§ Records shown
/---
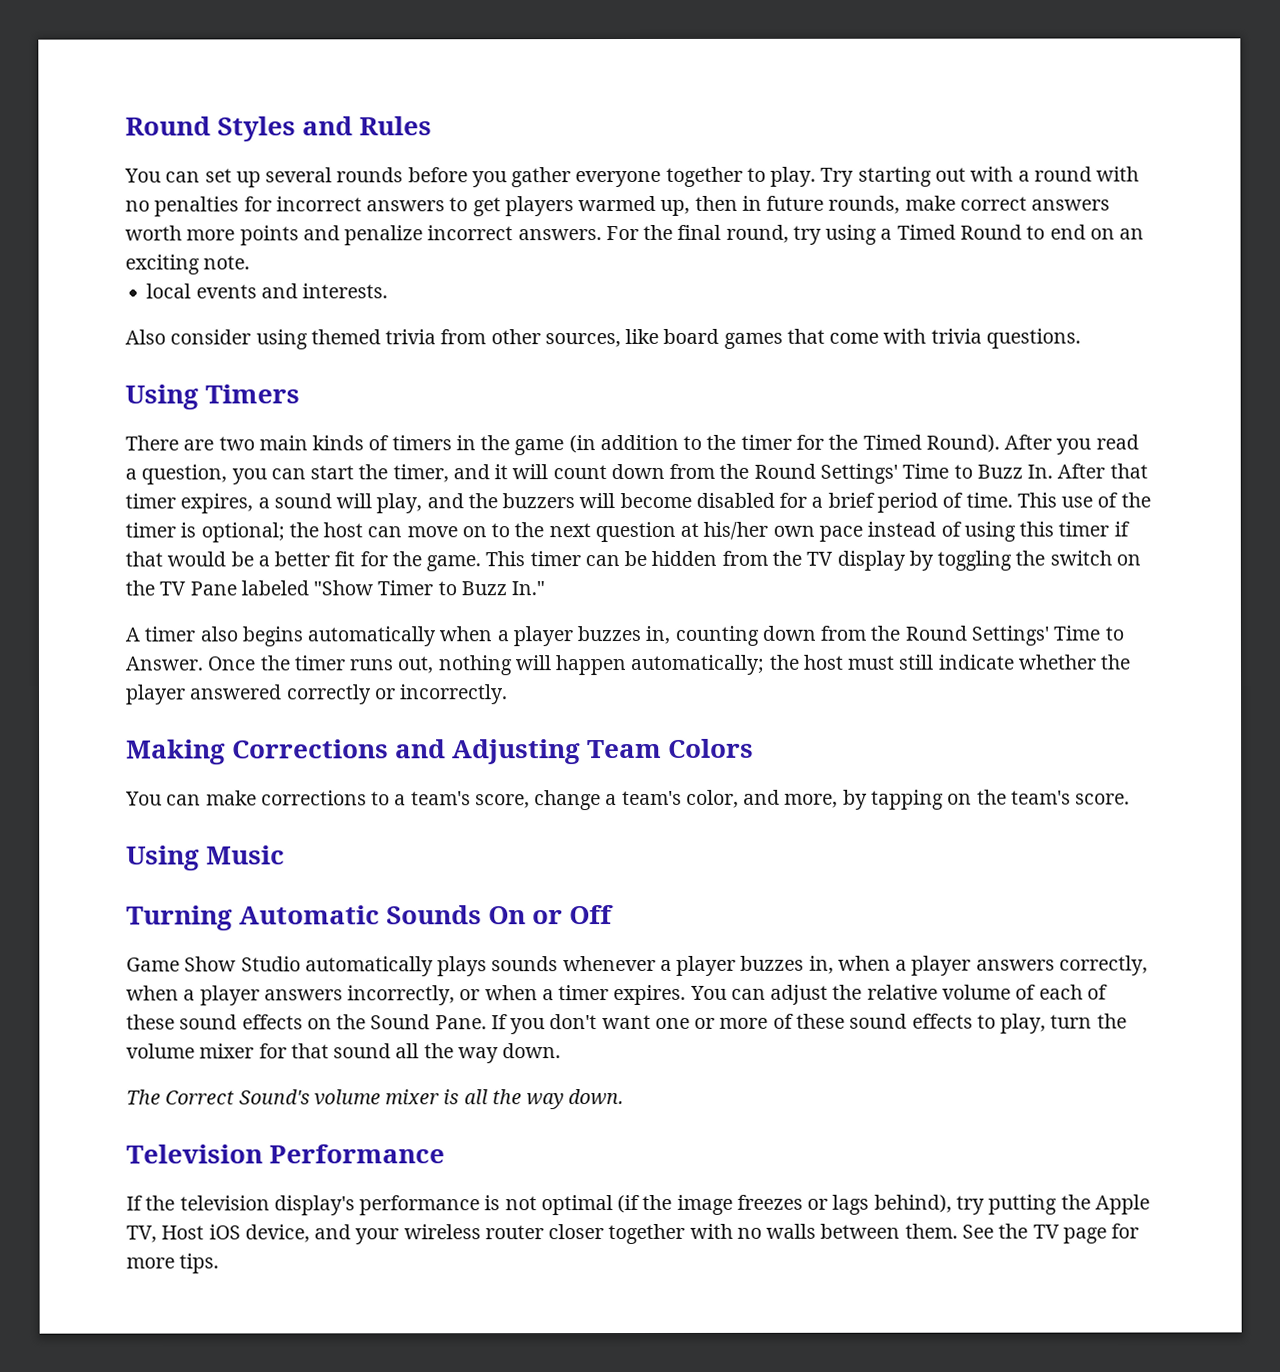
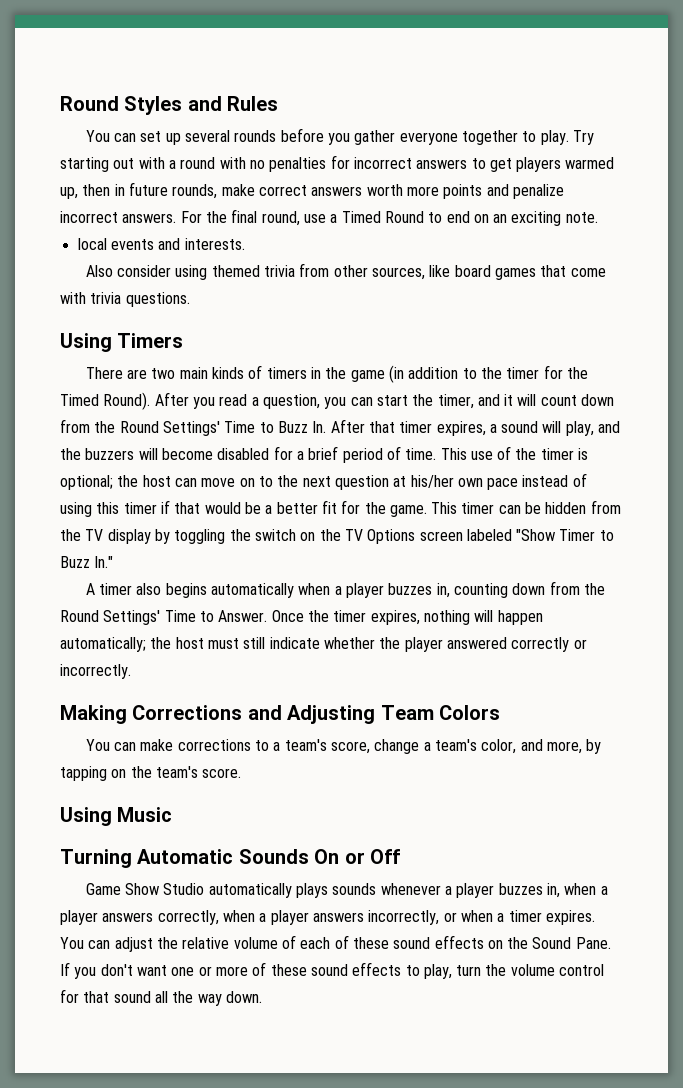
[792,224,878,245] try using -> [303,214,326,223] use
[189,581,237,596] Pane -> [367,529,463,544] Options screen
[349,656,434,674] runs out, -> [370,610,420,625] expires,
[199,1043,255,1059] mixer -> [559,964,605,976] control
[126,1089,625,1110] [126,1144,446,1164] [126,1194,1150,1216] [126,1223,1140,1245] [126,1253,220,1274] // The Correct Sound's volume mixer is all the way down. // Television Performance // If the television display's performance is not optimal (if the image freezes or lags behind), try putting the Apple TV, Host iOS device, and your wireless router closer together with no walls between them. See the TV page for more tips. -> (262, 997) none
\---
§ The problem
Each line from the one containing "[199,1043,255,1059] mixer ->" through the end of the material must be returned exactly; no other line should appear.

§ Task response
[199,1043,255,1059] mixer -> [559,964,605,976] control
[126,1089,625,1110] [126,1144,446,1164] [126,1194,1150,1216] [126,1223,1140,1245] [126,1253,220,1274] // The Correct Sound's volume mixer is all the way down. // Television Performance // If the television display's performance is not optimal (if the image freezes or lags behind), try putting the Apple TV, Host iOS device, and your wireless router closer together with no walls between them. See the TV page for more tips. -> (262, 997) none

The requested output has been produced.